Out of the lines below, please list those that hold the string "Swing".

+++ RECORD EXCERPTS +++

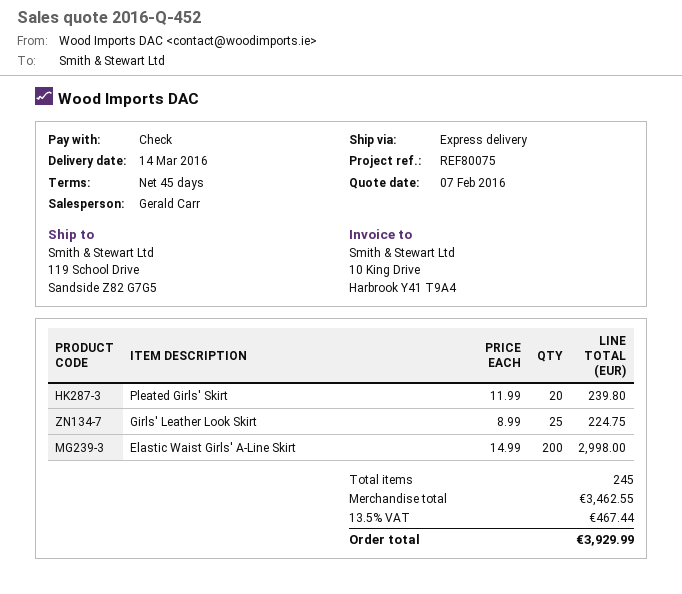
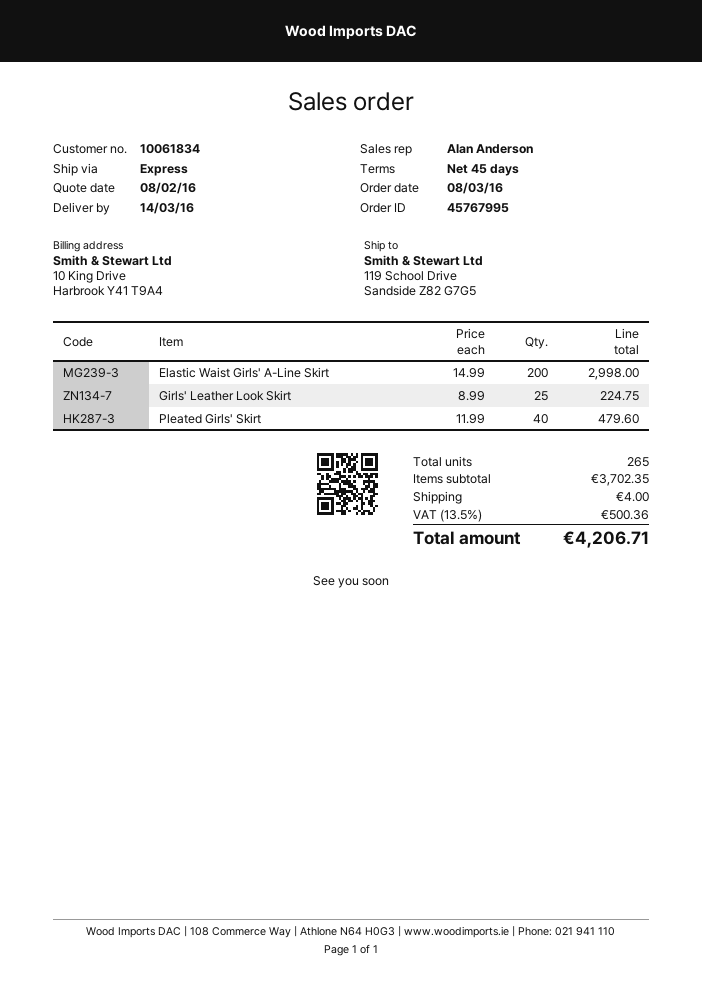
quote date: 2016-02-07 -> 2016-02-08
sales rep: Gerald Carr -> Alan Anderson
Pleated Girls' Skirt: 20 x 11.99 = 239.80 -> 40 x 11.99 = 479.60
total quantity: 245 -> 265
subtotal: 3462.55 -> 3702.35
shipping: none -> 4.00
tax: 13.5% = 467.44 -> 13.5% = 500.36
total: 3929.99 -> 4206.71

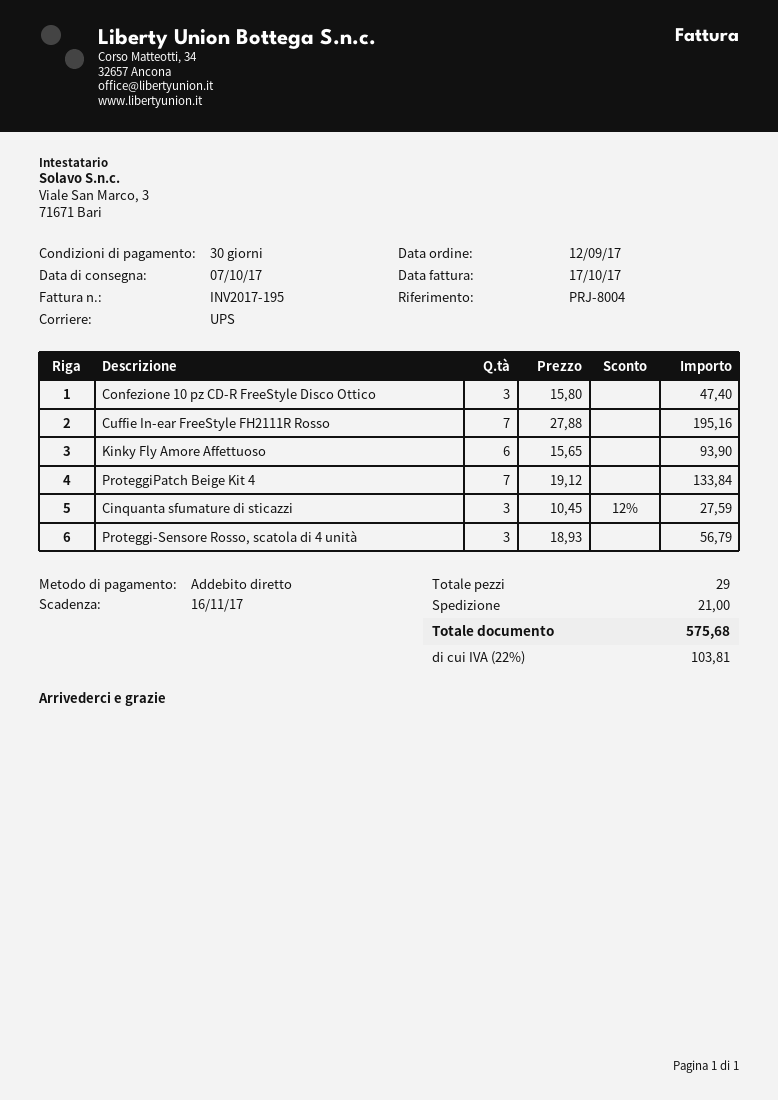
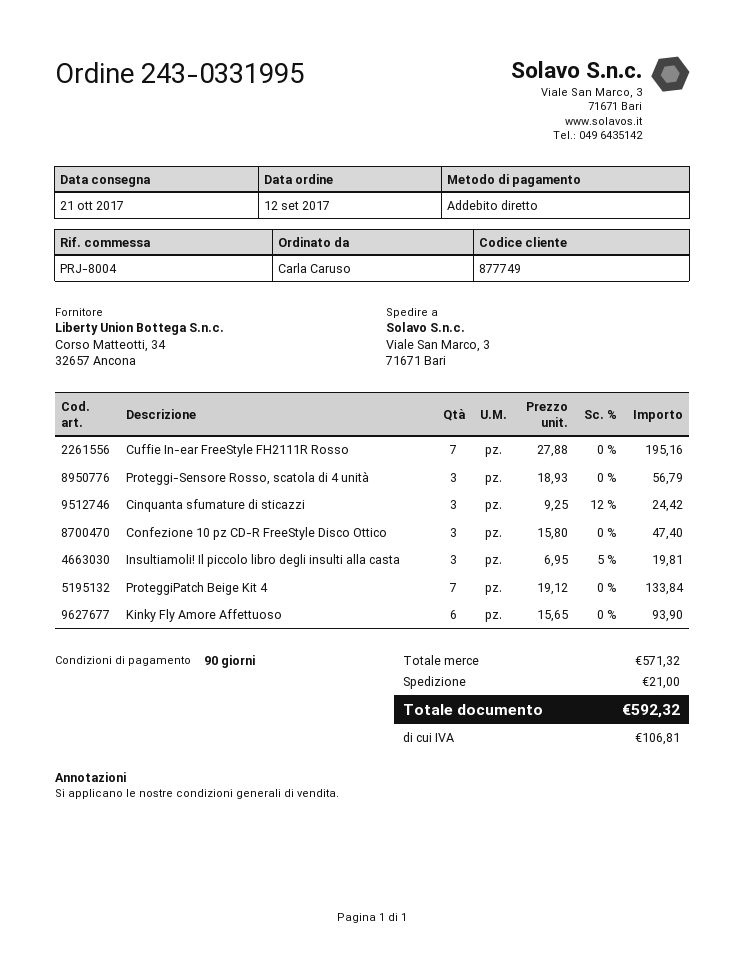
delivery date: 2017-10-07 -> 2017-10-21
payment terms: 30 days -> 90 days
Cinquanta sfumature di sticazzi: 3 x 10.45 - 12% = 27.59 -> 3 x 9.25 - 12% = 24.42
Insultiamoli! Il piccolo libro degli insulti alla casta: none -> 3 x 6.95 - 5% = 19.81
tax: 103.81 -> 106.81
total: 575.68 -> 592.32

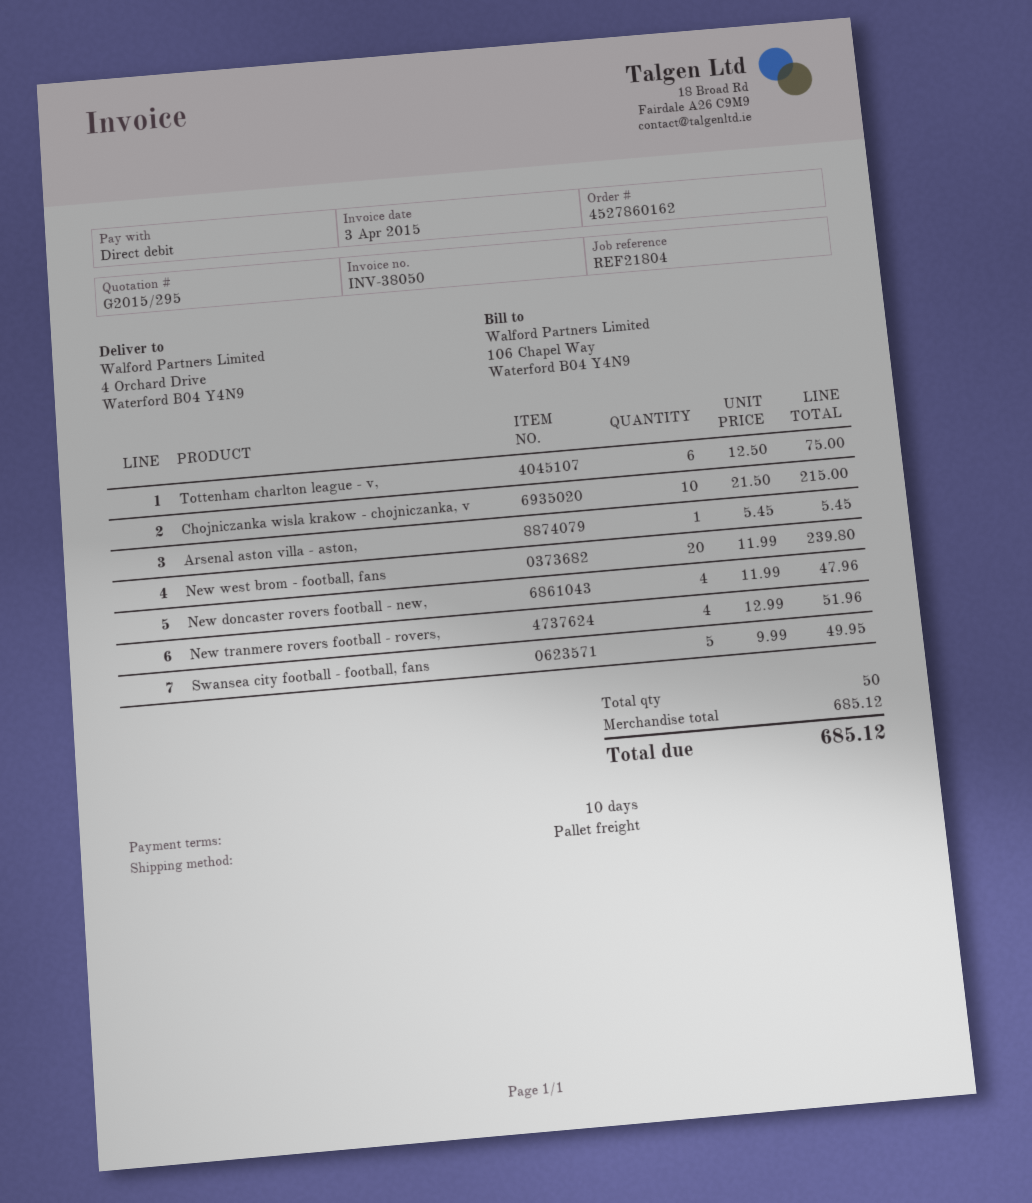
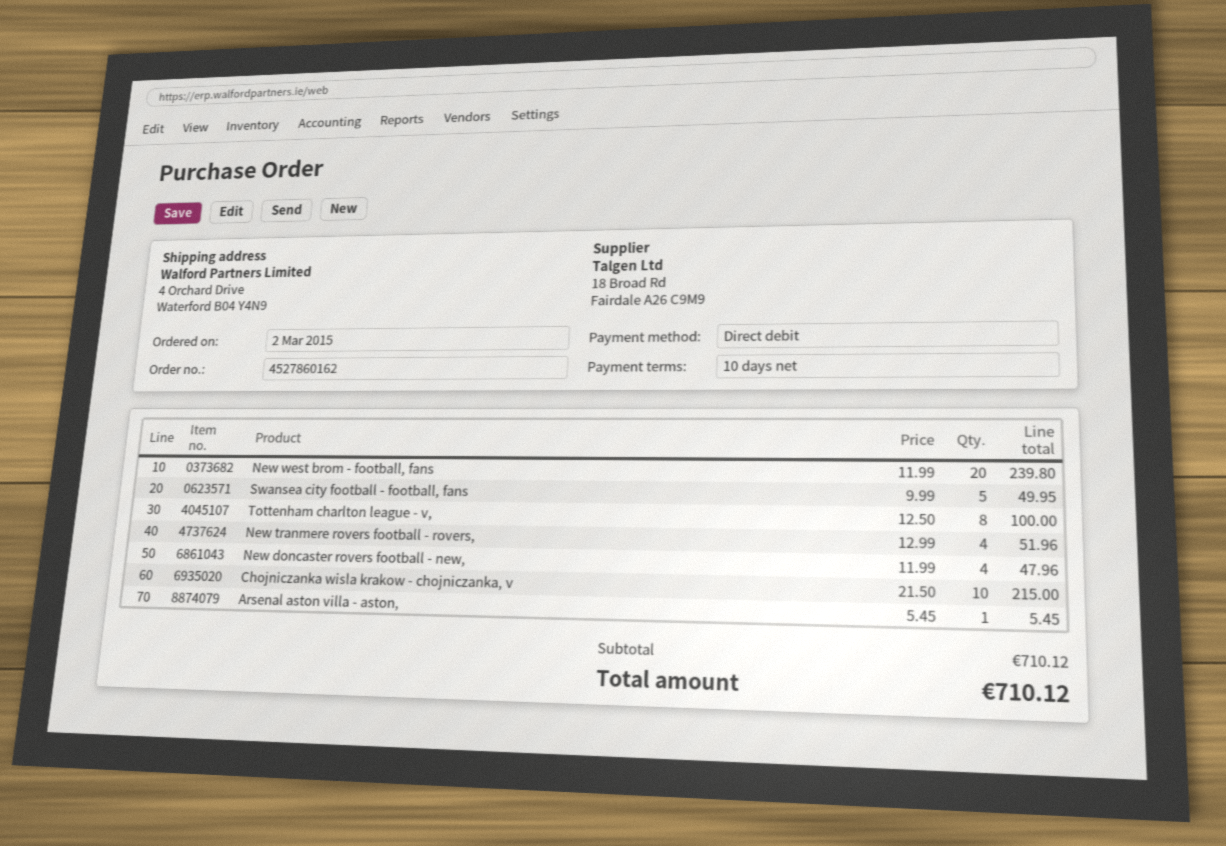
Tottenham charlton league - v,: 6 x 12.50 = 75.00 -> 8 x 12.50 = 100.00
subtotal: 685.12 -> 710.12
total: 685.12 -> 710.12

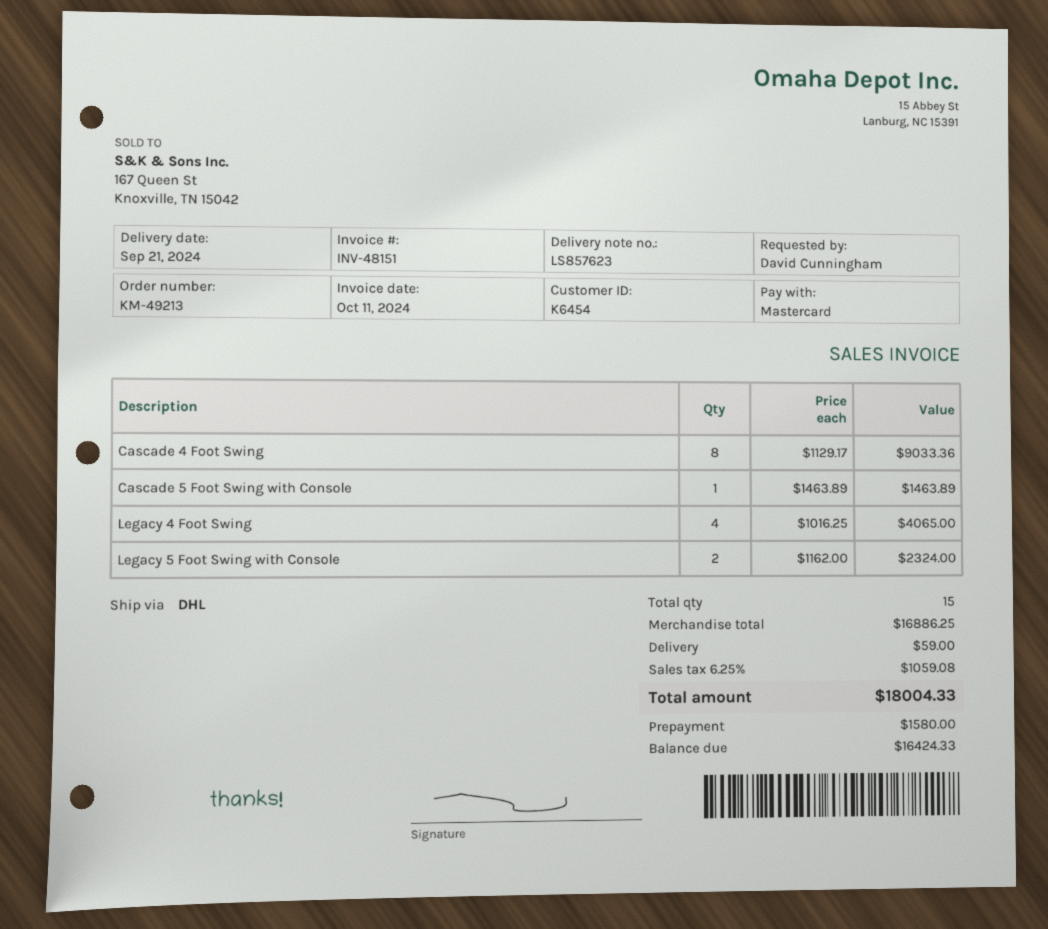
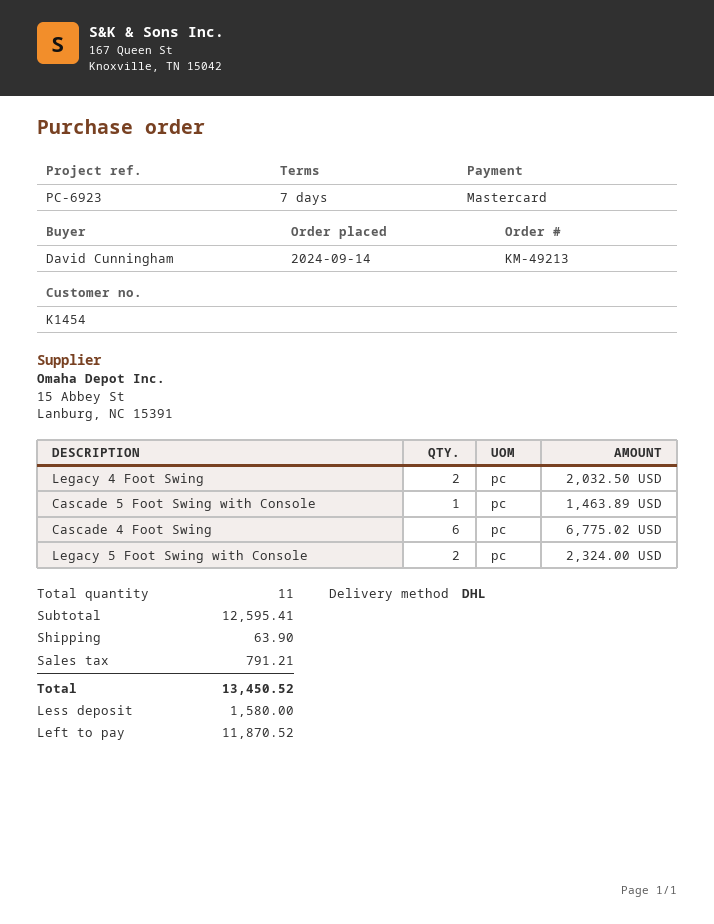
customer number: K6454 -> K1454
Cascade 4 Foot Swing: 8 for 9033.36 -> 6 for 6775.02
Legacy 4 Foot Swing: 4 for 4065.00 -> 2 for 2032.50
total quantity: 15 -> 11
subtotal: 16886.25 -> 12595.41
shipping: 59.00 -> 63.90
tax: 1059.08 -> 791.21
total: 18004.33 -> 13450.52
balance: 16424.33 -> 11870.52

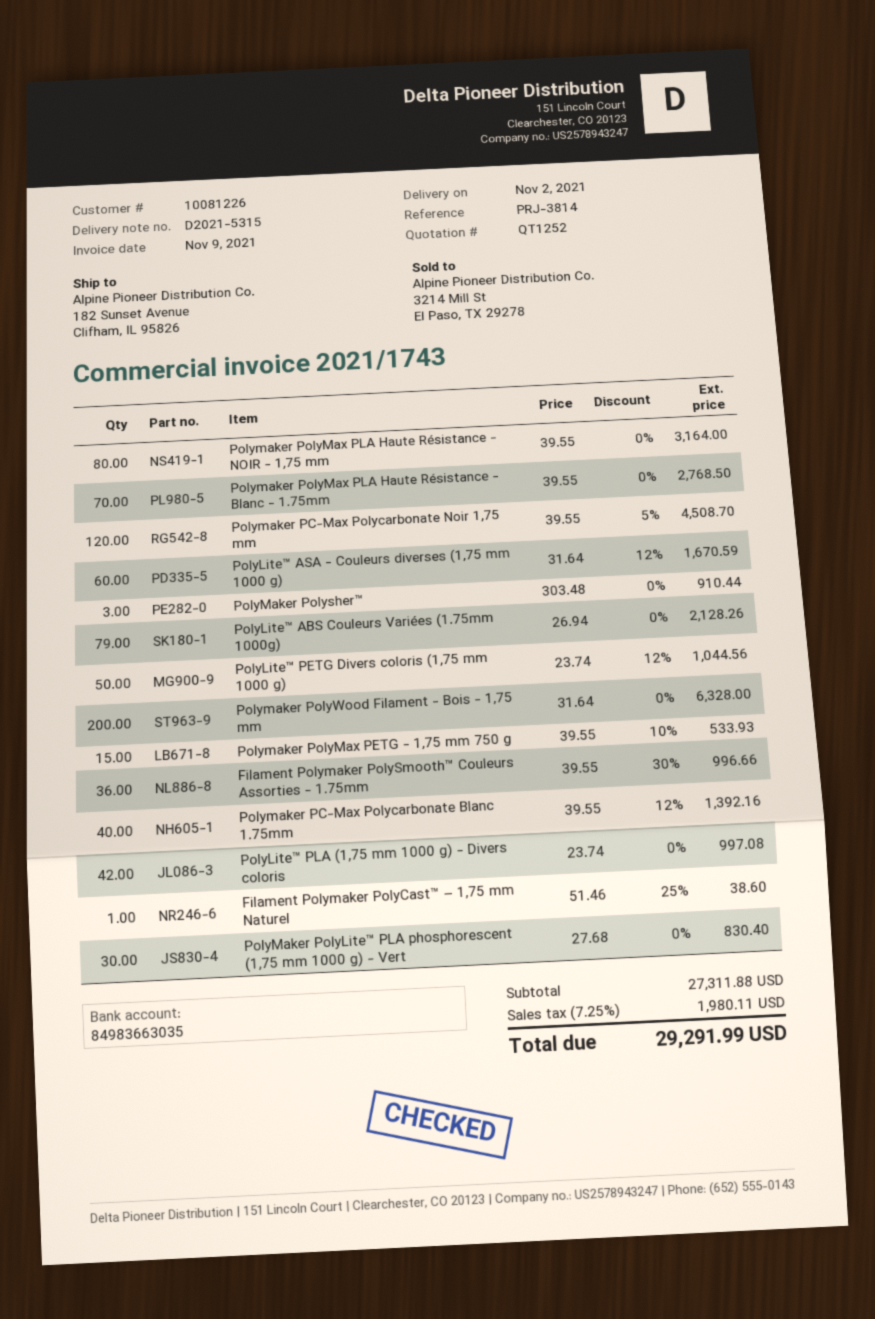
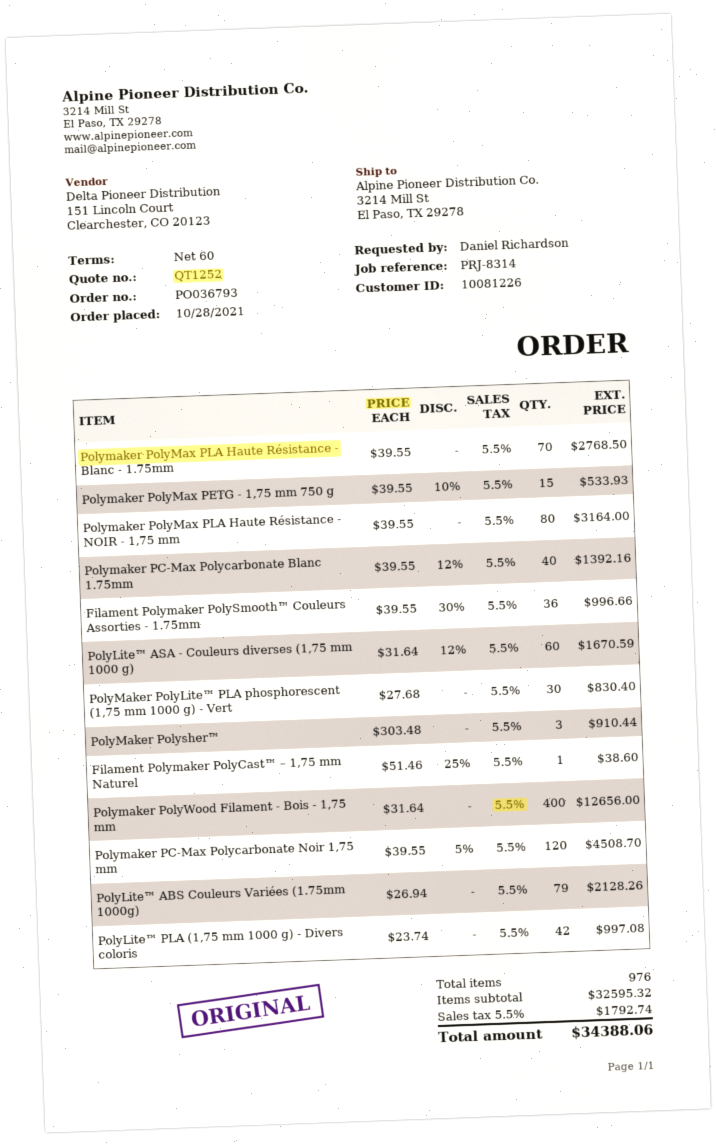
reference: PRJ-3814 -> PRJ-8314
ship to: 182 Sunset Avenue, Clifham, IL 95826 -> 3214 Mill St, El Paso, TX 29278
PolyLite™ PETG Divers coloris (1,75 mm 1000 g): 50 x 23.74 - 12% = 1044.56 -> none
Polymaker PolyWood Filament - Bois - 1,75 mm: 200 x 31.64 = 6328.00 -> 400 x 31.64 = 12656.00
subtotal: 27311.88 -> 32595.32
tax: 7.25% = 1980.11 -> 5.5% = 1792.74
total: 29291.99 -> 34388.06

+++

SOLUTION TO THIS TASK:
Cascade 4 Foot Swing: 8 for 9033.36 -> 6 for 6775.02
Legacy 4 Foot Swing: 4 for 4065.00 -> 2 for 2032.50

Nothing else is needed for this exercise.